### TASK TO COMPLETE
What's needed is an exact retyping of the lines from the start of the listing up to and including the line with "-134,21 +134,21 @@", minus any pictures.

### DATA EXCERPTS

[Start of Attachment]

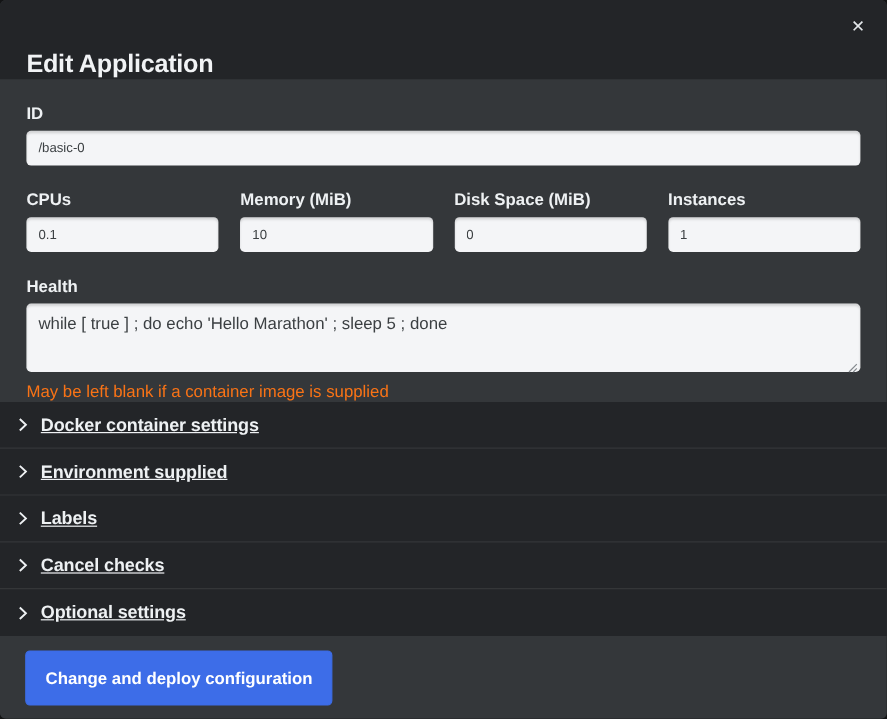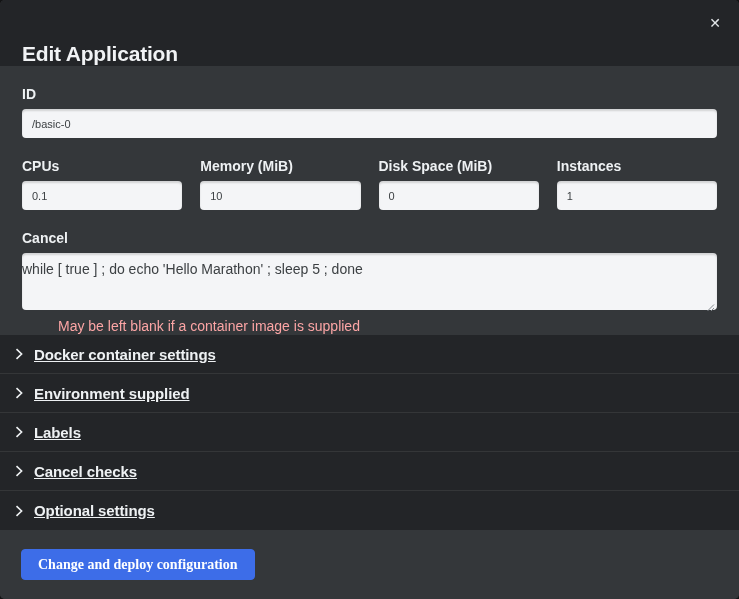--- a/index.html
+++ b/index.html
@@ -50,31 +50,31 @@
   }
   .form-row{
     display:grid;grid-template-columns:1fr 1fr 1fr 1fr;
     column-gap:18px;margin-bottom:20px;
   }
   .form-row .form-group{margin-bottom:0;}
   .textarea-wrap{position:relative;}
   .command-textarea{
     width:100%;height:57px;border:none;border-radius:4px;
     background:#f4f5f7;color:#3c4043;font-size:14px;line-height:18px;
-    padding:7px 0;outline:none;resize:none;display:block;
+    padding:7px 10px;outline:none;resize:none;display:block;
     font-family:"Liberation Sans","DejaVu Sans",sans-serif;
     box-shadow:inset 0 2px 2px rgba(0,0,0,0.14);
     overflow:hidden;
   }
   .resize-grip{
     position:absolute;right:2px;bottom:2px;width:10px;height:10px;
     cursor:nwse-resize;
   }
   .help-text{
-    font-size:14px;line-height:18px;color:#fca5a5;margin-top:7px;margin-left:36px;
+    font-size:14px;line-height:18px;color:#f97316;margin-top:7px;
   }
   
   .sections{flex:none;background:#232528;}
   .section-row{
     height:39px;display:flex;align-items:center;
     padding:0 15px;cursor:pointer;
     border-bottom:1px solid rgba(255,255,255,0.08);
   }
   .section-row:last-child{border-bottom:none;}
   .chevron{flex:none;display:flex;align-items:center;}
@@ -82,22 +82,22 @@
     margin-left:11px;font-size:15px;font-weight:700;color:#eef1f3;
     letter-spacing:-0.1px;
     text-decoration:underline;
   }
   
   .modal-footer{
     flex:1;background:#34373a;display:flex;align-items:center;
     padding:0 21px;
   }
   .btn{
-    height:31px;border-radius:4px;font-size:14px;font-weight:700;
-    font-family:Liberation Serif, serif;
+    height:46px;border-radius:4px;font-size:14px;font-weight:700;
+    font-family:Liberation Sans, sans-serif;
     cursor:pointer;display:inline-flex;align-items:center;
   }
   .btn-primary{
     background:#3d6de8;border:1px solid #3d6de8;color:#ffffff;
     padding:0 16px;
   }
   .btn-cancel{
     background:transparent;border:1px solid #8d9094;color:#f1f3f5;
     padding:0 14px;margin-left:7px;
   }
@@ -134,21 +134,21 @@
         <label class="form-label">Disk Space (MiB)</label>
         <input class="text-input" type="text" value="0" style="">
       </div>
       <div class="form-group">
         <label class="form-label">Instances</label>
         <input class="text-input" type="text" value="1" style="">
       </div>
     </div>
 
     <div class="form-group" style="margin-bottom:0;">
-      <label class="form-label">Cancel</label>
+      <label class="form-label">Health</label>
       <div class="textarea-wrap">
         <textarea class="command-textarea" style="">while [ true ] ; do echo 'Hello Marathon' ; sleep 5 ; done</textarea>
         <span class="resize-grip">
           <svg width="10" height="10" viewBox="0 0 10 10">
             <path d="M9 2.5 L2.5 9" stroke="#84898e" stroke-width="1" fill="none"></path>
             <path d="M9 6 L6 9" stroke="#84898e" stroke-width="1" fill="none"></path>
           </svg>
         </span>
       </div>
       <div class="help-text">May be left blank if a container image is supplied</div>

[End of Attachment]

### WRITTEN RESPONSE
--- a/index.html
+++ b/index.html
@@ -50,31 +50,31 @@
   }
   .form-row{
     display:grid;grid-template-columns:1fr 1fr 1fr 1fr;
     column-gap:18px;margin-bottom:20px;
   }
   .form-row .form-group{margin-bottom:0;}
   .textarea-wrap{position:relative;}
   .command-textarea{
     width:100%;height:57px;border:none;border-radius:4px;
     background:#f4f5f7;color:#3c4043;font-size:14px;line-height:18px;
-    padding:7px 0;outline:none;resize:none;display:block;
+    padding:7px 10px;outline:none;resize:none;display:block;
     font-family:"Liberation Sans","DejaVu Sans",sans-serif;
     box-shadow:inset 0 2px 2px rgba(0,0,0,0.14);
     overflow:hidden;
   }
   .resize-grip{
     position:absolute;right:2px;bottom:2px;width:10px;height:10px;
     cursor:nwse-resize;
   }
   .help-text{
-    font-size:14px;line-height:18px;color:#fca5a5;margin-top:7px;margin-left:36px;
+    font-size:14px;line-height:18px;color:#f97316;margin-top:7px;
   }
   
   .sections{flex:none;background:#232528;}
   .section-row{
     height:39px;display:flex;align-items:center;
     padding:0 15px;cursor:pointer;
     border-bottom:1px solid rgba(255,255,255,0.08);
   }
   .section-row:last-child{border-bottom:none;}
   .chevron{flex:none;display:flex;align-items:center;}
@@ -82,22 +82,22 @@
     margin-left:11px;font-size:15px;font-weight:700;color:#eef1f3;
     letter-spacing:-0.1px;
     text-decoration:underline;
   }
   
   .modal-footer{
     flex:1;background:#34373a;display:flex;align-items:center;
     padding:0 21px;
   }
   .btn{
-    height:31px;border-radius:4px;font-size:14px;font-weight:700;
-    font-family:Liberation Serif, serif;
+    height:46px;border-radius:4px;font-size:14px;font-weight:700;
+    font-family:Liberation Sans, sans-serif;
     cursor:pointer;display:inline-flex;align-items:center;
   }
   .btn-primary{
     background:#3d6de8;border:1px solid #3d6de8;color:#ffffff;
     padding:0 16px;
   }
   .btn-cancel{
     background:transparent;border:1px solid #8d9094;color:#f1f3f5;
     padding:0 14px;margin-left:7px;
   }
@@ -134,21 +134,21 @@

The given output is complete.